* Exercise instructions
Find "Testovací produkt 8: 2 for 2.00 -> 2 for 2.20" in the data, then restate the line it sits in and every later line word for word, ending with the last line.

----------

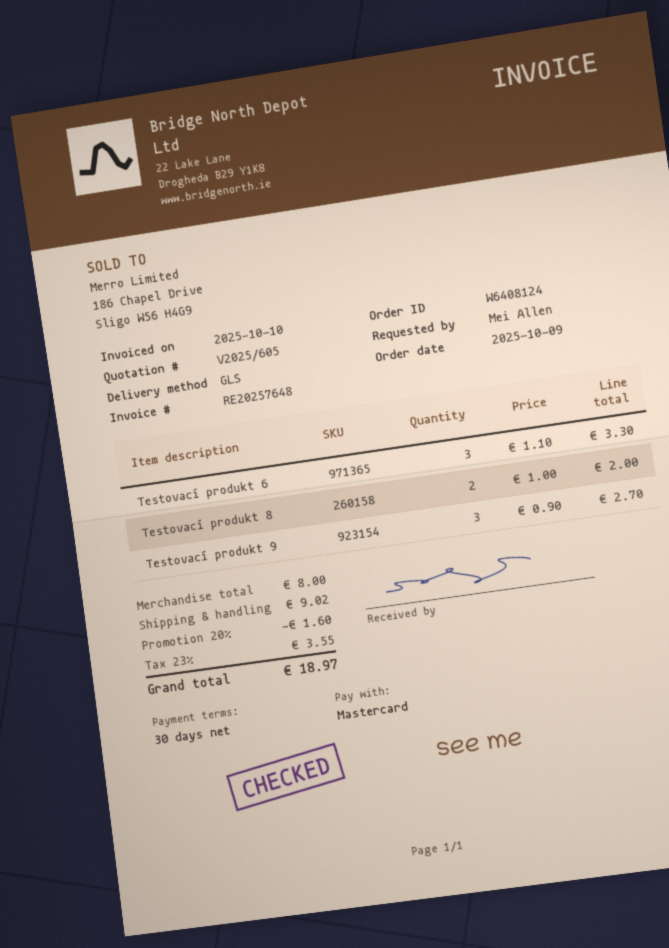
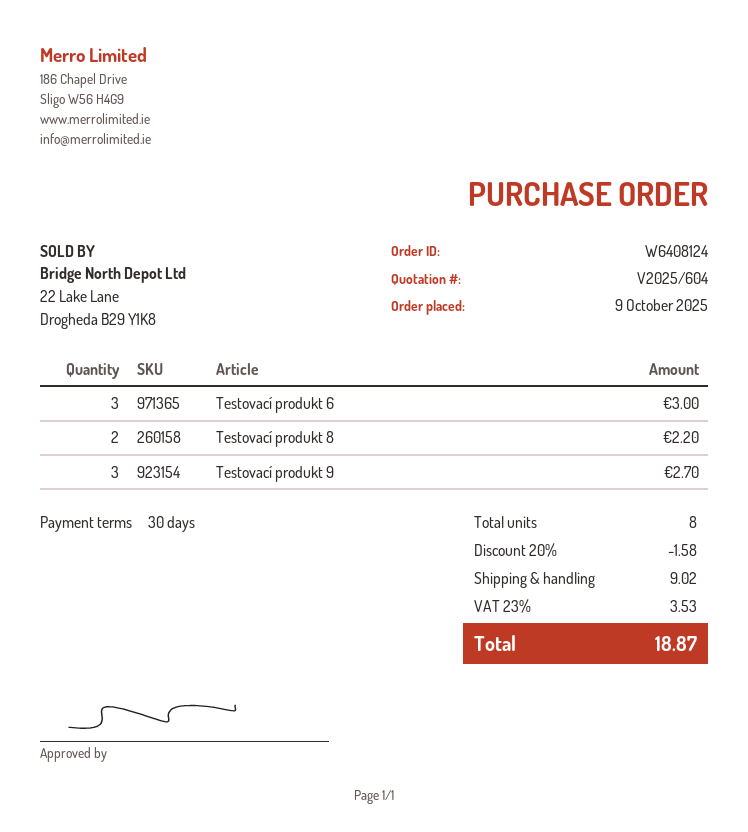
quote number: V2025/605 -> V2025/604
Testovací produkt 6: 3 for 3.30 -> 3 for 3.00
Testovací produkt 8: 2 for 2.00 -> 2 for 2.20
discount: 20% = 1.60 -> 20% = 1.58
tax: 23% = 3.55 -> 23% = 3.53
total: 18.97 -> 18.87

----------

* Answer to this exercise
Testovací produkt 8: 2 for 2.00 -> 2 for 2.20
discount: 20% = 1.60 -> 20% = 1.58
tax: 23% = 3.55 -> 23% = 3.53
total: 18.97 -> 18.87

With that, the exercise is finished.